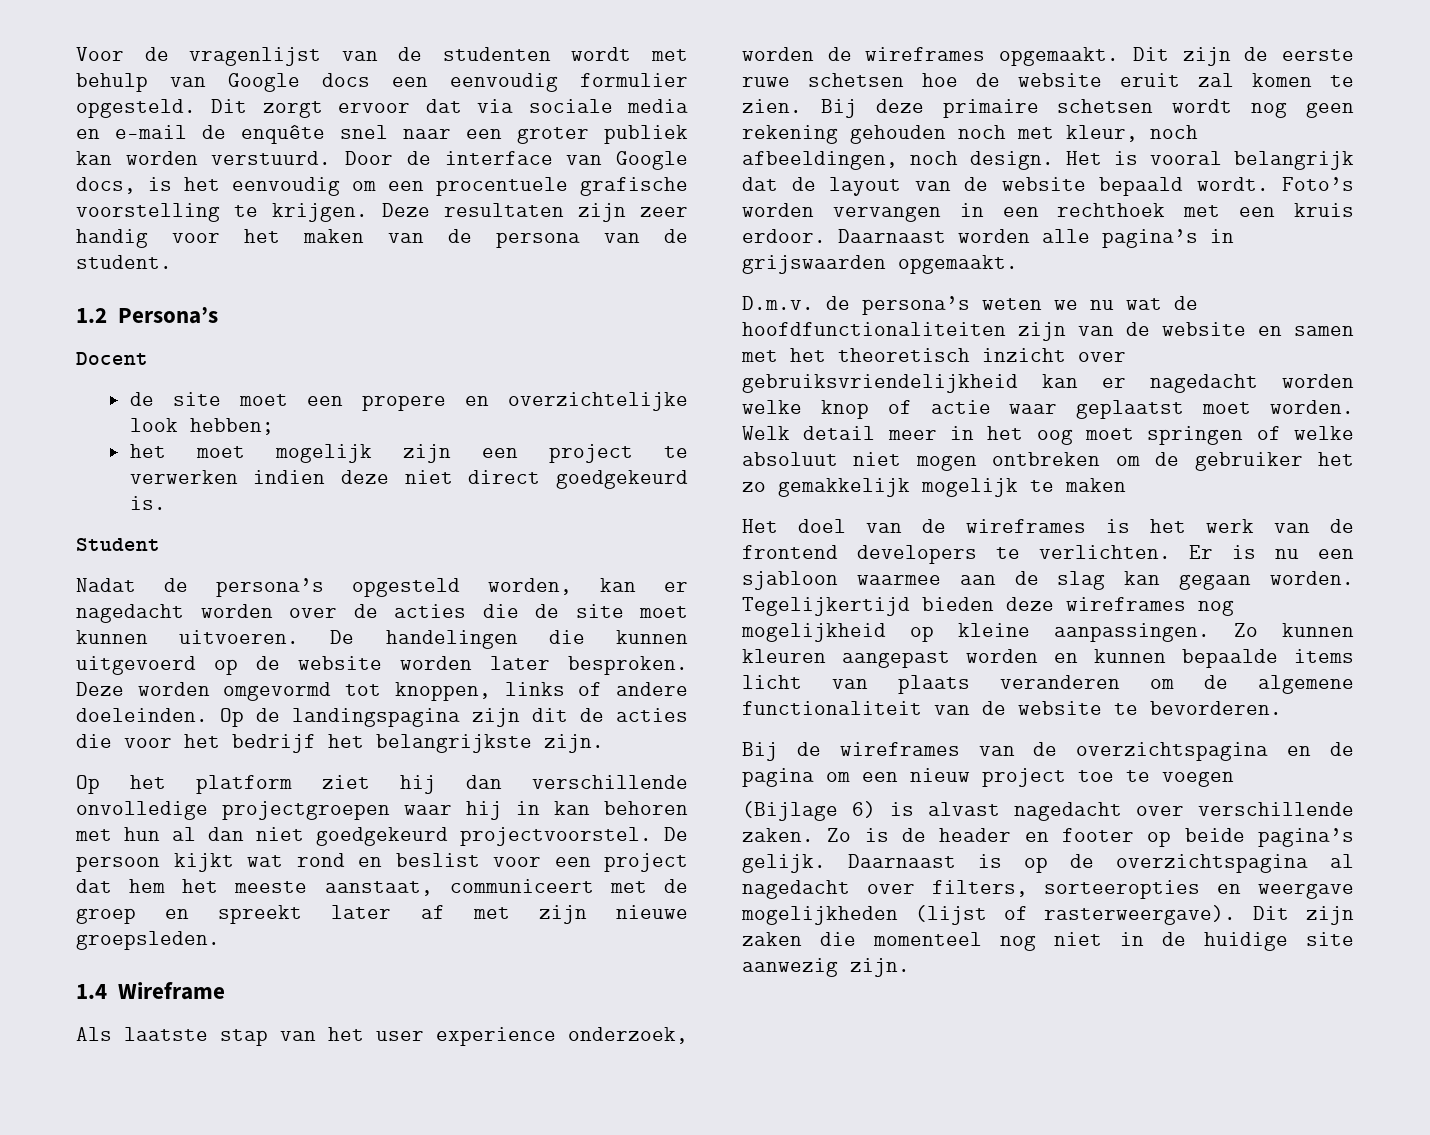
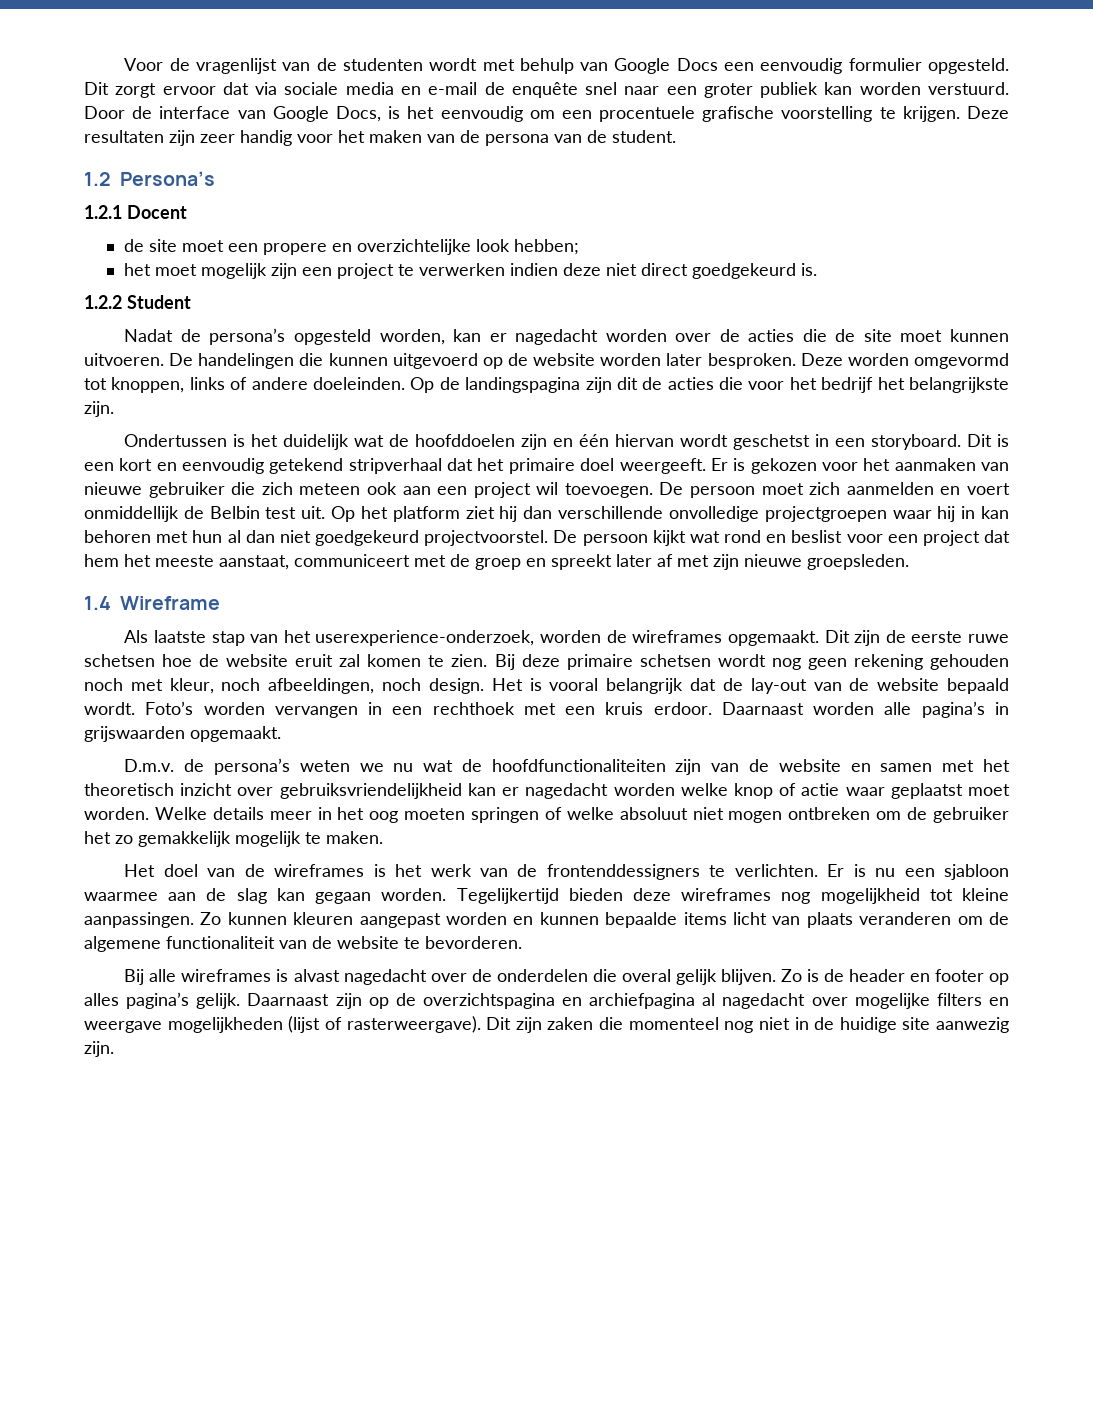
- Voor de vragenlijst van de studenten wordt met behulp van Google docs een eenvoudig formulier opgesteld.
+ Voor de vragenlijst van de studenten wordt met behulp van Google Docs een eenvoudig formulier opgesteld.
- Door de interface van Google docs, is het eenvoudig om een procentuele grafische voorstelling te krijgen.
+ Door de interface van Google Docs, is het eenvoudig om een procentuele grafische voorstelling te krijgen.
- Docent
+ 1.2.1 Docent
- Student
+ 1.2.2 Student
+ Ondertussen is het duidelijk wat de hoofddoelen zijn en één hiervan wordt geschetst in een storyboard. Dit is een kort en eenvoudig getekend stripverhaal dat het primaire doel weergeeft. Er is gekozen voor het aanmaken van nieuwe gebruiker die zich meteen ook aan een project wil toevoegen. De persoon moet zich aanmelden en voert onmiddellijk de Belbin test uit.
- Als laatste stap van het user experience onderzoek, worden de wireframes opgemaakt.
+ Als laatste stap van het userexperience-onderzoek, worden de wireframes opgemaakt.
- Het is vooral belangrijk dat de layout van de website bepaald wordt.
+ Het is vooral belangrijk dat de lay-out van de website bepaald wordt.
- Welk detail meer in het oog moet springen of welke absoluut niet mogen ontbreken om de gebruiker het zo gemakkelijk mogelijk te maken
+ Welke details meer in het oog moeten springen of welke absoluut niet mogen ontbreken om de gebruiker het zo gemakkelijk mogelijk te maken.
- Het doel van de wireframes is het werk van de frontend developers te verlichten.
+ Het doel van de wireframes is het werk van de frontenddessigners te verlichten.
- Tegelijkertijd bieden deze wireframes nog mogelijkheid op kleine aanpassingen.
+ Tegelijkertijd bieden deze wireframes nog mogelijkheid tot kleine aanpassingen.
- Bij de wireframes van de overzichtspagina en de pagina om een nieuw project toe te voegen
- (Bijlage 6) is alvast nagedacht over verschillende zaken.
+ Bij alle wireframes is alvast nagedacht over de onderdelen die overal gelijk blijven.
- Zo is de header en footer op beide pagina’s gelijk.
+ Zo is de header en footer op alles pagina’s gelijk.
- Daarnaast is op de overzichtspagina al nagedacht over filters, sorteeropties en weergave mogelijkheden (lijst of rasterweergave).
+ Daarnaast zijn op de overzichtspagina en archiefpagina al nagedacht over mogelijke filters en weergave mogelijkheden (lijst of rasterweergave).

Problem to solve: Pictures aside, reproduce every record exactly as it stands.

Answer section:
- Voor de vragenlijst van de studenten wordt met behulp van Google docs een eenvoudig formulier opgesteld.
+ Voor de vragenlijst van de studenten wordt met behulp van Google Docs een eenvoudig formulier opgesteld.
- Door de interface van Google docs, is het eenvoudig om een procentuele grafische voorstelling te krijgen.
+ Door de interface van Google Docs, is het eenvoudig om een procentuele grafische voorstelling te krijgen.
- Docent
+ 1.2.1 Docent
- Student
+ 1.2.2 Student
+ Ondertussen is het duidelijk wat de hoofddoelen zijn en één hiervan wordt geschetst in een storyboard. Dit is een kort en eenvoudig getekend stripverhaal dat het primaire doel weergeeft. Er is gekozen voor het aanmaken van nieuwe gebruiker die zich meteen ook aan een project wil toevoegen. De persoon moet zich aanmelden en voert onmiddellijk de Belbin test uit.
- Als laatste stap van het user experience onderzoek, worden de wireframes opgemaakt.
+ Als laatste stap van het userexperience-onderzoek, worden de wireframes opgemaakt.
- Het is vooral belangrijk dat de layout van de website bepaald wordt.
+ Het is vooral belangrijk dat de lay-out van de website bepaald wordt.
- Welk detail meer in het oog moet springen of welke absoluut niet mogen ontbreken om de gebruiker het zo gemakkelijk mogelijk te maken
+ Welke details meer in het oog moeten springen of welke absoluut niet mogen ontbreken om de gebruiker het zo gemakkelijk mogelijk te maken.
- Het doel van de wireframes is het werk van de frontend developers te verlichten.
+ Het doel van de wireframes is het werk van de frontenddessigners te verlichten.
- Tegelijkertijd bieden deze wireframes nog mogelijkheid op kleine aanpassingen.
+ Tegelijkertijd bieden deze wireframes nog mogelijkheid tot kleine aanpassingen.
- Bij de wireframes van de overzichtspagina en de pagina om een nieuw project toe te voegen
- (Bijlage 6) is alvast nagedacht over verschillende zaken.
+ Bij alle wireframes is alvast nagedacht over de onderdelen die overal gelijk blijven.
- Zo is de header en footer op beide pagina’s gelijk.
+ Zo is de header en footer op alles pagina’s gelijk.
- Daarnaast is op de overzichtspagina al nagedacht over filters, sorteeropties en weergave mogelijkheden (lijst of rasterweergave).
+ Daarnaast zijn op de overzichtspagina en archiefpagina al nagedacht over mogelijke filters en weergave mogelijkheden (lijst of rasterweergave).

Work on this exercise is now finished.